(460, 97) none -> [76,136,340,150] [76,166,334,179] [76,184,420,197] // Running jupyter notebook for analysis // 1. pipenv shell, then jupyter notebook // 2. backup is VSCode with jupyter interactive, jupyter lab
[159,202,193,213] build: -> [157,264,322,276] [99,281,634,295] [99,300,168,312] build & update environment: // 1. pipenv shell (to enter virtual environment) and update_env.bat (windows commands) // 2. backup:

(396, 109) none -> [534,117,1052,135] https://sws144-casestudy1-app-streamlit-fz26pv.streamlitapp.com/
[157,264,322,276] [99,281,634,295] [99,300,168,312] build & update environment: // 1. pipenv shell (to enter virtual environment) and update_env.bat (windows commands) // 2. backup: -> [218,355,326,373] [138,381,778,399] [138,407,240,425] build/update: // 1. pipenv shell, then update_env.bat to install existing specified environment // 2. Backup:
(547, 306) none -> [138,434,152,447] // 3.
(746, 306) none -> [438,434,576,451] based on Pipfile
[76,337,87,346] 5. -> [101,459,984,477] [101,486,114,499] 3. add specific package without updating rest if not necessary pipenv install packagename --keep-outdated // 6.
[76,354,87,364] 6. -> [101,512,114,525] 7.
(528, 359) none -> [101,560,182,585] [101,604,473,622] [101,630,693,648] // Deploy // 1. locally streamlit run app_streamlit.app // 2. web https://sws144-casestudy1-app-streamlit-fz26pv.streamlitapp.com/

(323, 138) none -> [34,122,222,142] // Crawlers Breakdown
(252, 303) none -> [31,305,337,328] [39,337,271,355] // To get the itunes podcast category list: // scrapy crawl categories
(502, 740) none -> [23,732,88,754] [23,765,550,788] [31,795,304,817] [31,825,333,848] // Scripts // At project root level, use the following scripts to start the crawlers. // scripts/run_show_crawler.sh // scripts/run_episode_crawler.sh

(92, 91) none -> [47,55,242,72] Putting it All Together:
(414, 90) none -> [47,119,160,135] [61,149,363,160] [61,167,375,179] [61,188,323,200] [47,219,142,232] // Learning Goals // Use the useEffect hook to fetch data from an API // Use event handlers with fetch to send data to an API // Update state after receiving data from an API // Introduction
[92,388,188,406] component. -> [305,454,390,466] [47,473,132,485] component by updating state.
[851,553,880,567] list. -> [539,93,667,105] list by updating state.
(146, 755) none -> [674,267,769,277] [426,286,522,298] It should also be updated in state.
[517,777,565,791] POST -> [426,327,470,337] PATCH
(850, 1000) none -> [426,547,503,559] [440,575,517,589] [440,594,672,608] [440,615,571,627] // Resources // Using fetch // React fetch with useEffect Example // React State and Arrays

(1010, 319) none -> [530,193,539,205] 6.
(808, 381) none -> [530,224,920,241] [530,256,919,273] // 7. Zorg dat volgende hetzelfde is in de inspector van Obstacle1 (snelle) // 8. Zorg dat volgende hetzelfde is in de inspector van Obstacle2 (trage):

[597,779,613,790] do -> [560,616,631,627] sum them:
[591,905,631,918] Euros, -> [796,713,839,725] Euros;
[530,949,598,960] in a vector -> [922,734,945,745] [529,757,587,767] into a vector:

· · · · ·

▸ **TASK**:
Scan the entries above for the string "fetch" and copy each line containing it.

▸ **WRITTEN SOLUTION**:
(414, 90) none -> [47,119,160,135] [61,149,363,160] [61,167,375,179] [61,188,323,200] [47,219,142,232] // Learning Goals // Use the useEffect hook to fetch data from an API // Use event handlers with fetch to send data to an API // Update state after receiving data from an API // Introduction
(850, 1000) none -> [426,547,503,559] [440,575,517,589] [440,594,672,608] [440,615,571,627] // Resources // Using fetch // React fetch with useEffect Example // React State and Arrays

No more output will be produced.